Die finanzielle Kraft der größeren Anbieter hilft auch, die Schiffe auf der mittleren Stufe, der „warmen Bereitschaft“, zu halten. Laut der „Financial Times“ befindet sich die Mehrheit der Kreuzfahrtschiffe derzeit in diesem Status. Bei der „warmen Bereitschaft“ befindet sich eine Rumpfmannschaft an Bord und hält das Schiff in Ordnung. Die verkleinerte Mannschaft, etwa ohne Kellner und anderes Personal zur Betreuung der Passagiere, hält das Schiff sauber, poliert und reinigt „den ganzen Tag“, so Josh Leibowitz, Präsident von Seaborn, der Luxusmarke von Carnival.

So werden etwa Wasserhähne in den Kabinen aufgedreht, die Motoren angelassen und auch Wasserrutschen regelmäßig eingeschaltet und gewartet. Laut Carnival sind derzeit rund 12.000 Angestellte auf ihren 104 Schiffen im Einsatz – ein Bruchteil im Vergleich zum Vollbetrieb.

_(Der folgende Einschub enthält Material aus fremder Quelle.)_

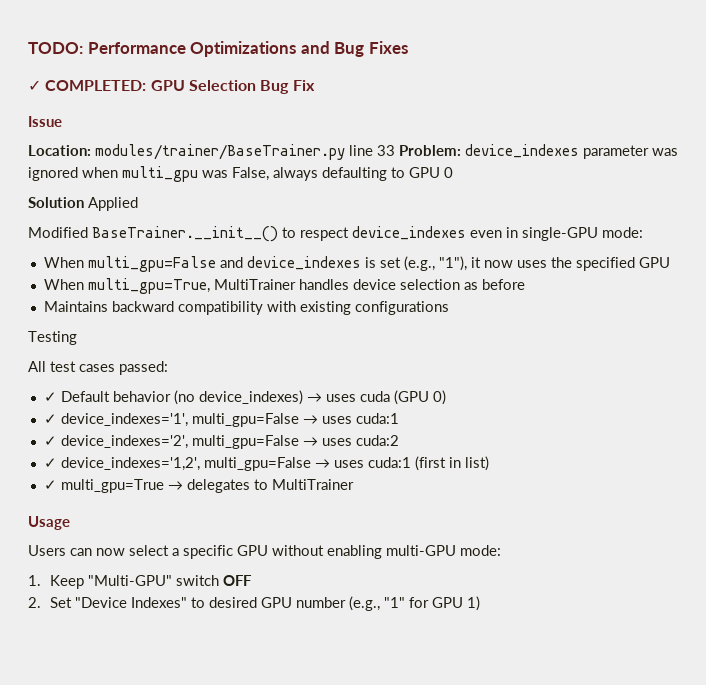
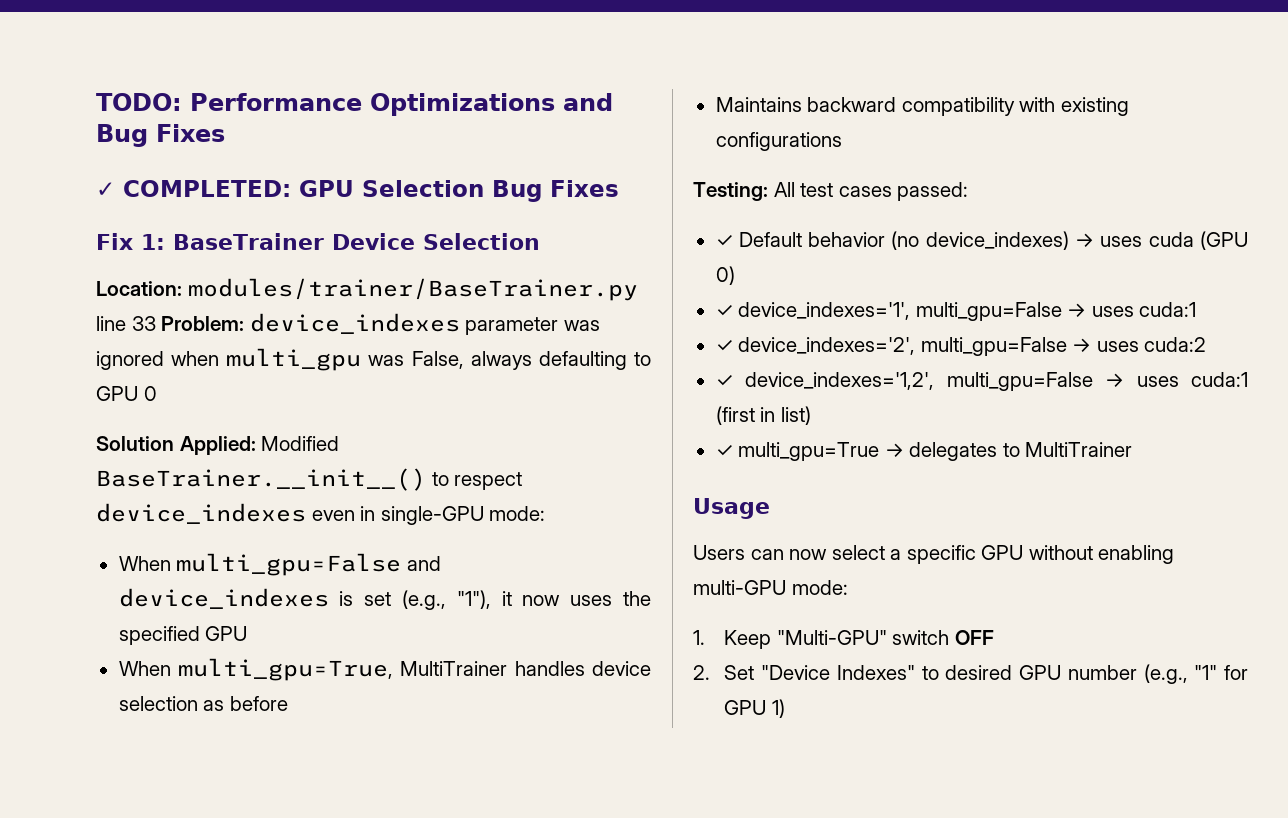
- ✓ COMPLETED: GPU Selection Bug Fix
- Issue
+ ✓ COMPLETED: GPU Selection Bug Fixes
+ Fix 1: BaseTrainer Device Selection
- Solution Applied
- Modified BaseTrainer.__init__() to respect device_indexes even in single-GPU mode:
+ Solution Applied: Modified BaseTrainer.__init__() to respect device_indexes even in single-GPU mode:
- Testing
- All test cases passed:
+ Testing: All test cases passed:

Aufwendiges Wiederherrichten nach Abschaltung

Schiffe, die noch nicht zum Verschrotten vorgemerkt, aber auch nicht in der „warmen Bereitschaft“ sind, sind einfach für eine längere Zeit quasi abgeschaltet und außer Betrieb. Ihr künftiges Schicksal ist ungewiss. Experten glauben, dass viele von ihnen künftig nicht mehr eingesetzt werden. Sie wieder für den Betrieb herzurichten würde zu teuer kommen. Auch Schiffe, die jetzt ans Ende ihrer Lebensspanne kämen, würden in der derzeitigen Situation gleich stillgelegt. Nach der Pandemie müsste die Branche neu gestartet werden – auch mit neuen Konzepten.